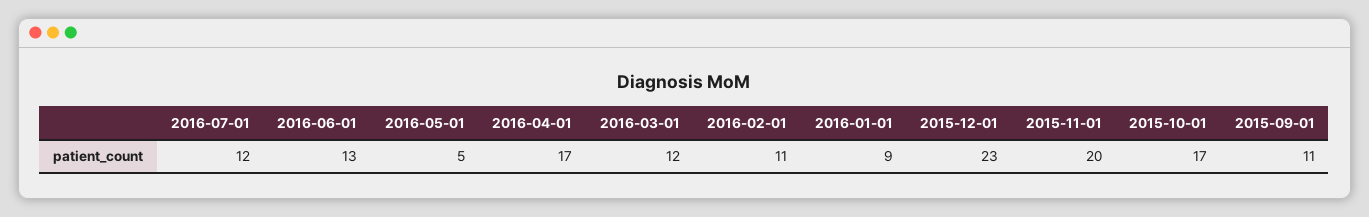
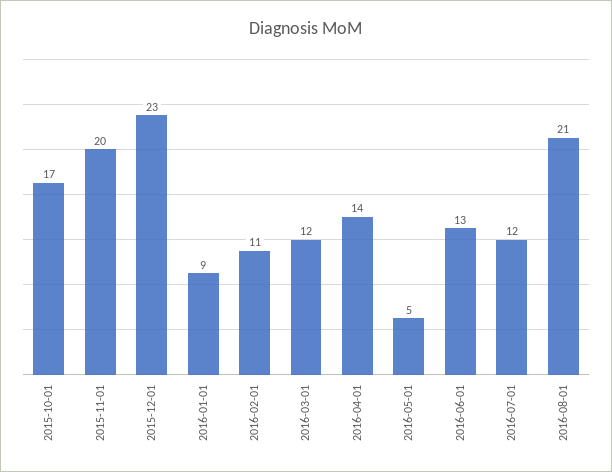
2016-04-01: 17 -> 14
2015-09-01: 11 -> none
2016-08-01: none -> 21

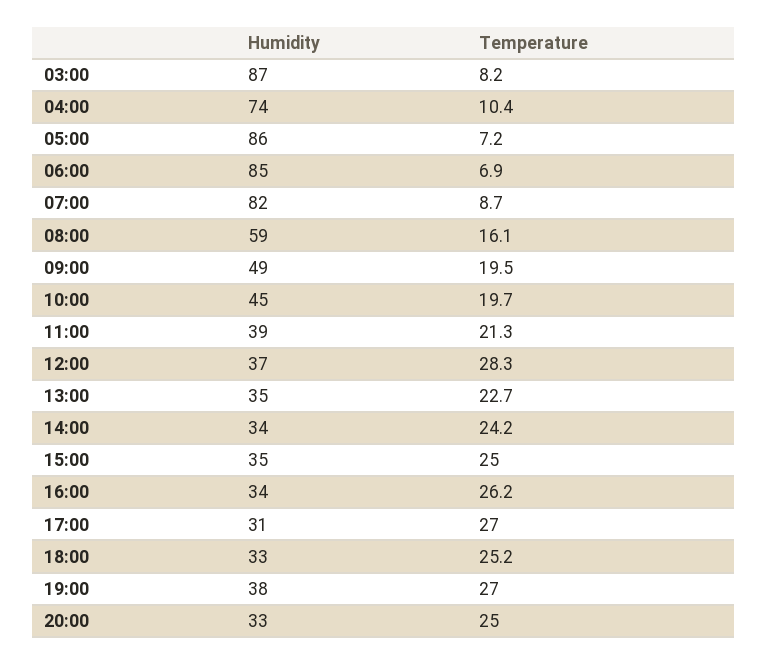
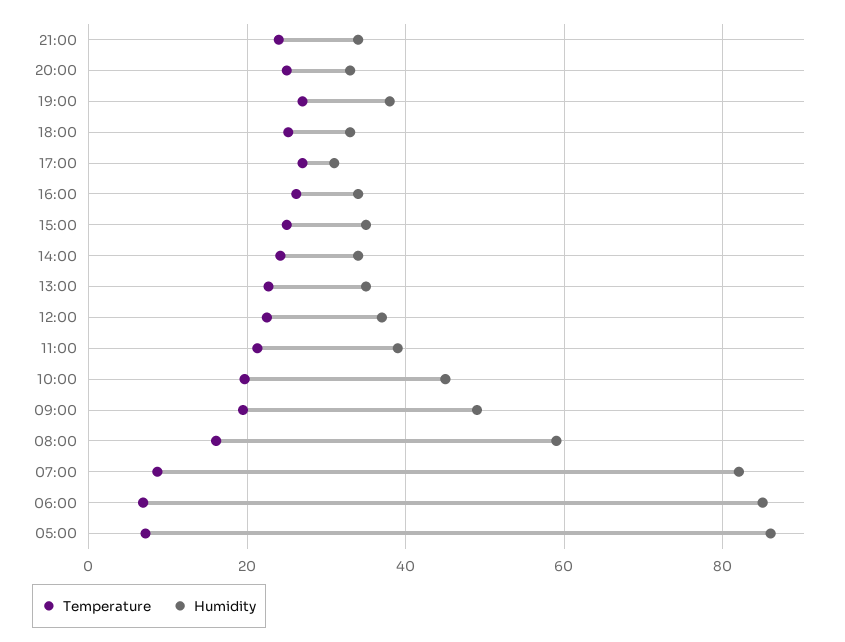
Humidity, 03:00: 87 -> none
Temperature, 03:00: 8.2 -> none
Humidity, 04:00: 74 -> none
Temperature, 04:00: 10.4 -> none
Temperature, 12:00: 28.3 -> 22
Temperature, 21:00: none -> 24
Humidity, 21:00: none -> 34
----------
PROBLEM TO SOLVE: Without the pictures, transcribe the listing above exactly.

REPLY:
2016-04-01: 17 -> 14
2015-09-01: 11 -> none
2016-08-01: none -> 21

Humidity, 03:00: 87 -> none
Temperature, 03:00: 8.2 -> none
Humidity, 04:00: 74 -> none
Temperature, 04:00: 10.4 -> none
Temperature, 12:00: 28.3 -> 22
Temperature, 21:00: none -> 24
Humidity, 21:00: none -> 34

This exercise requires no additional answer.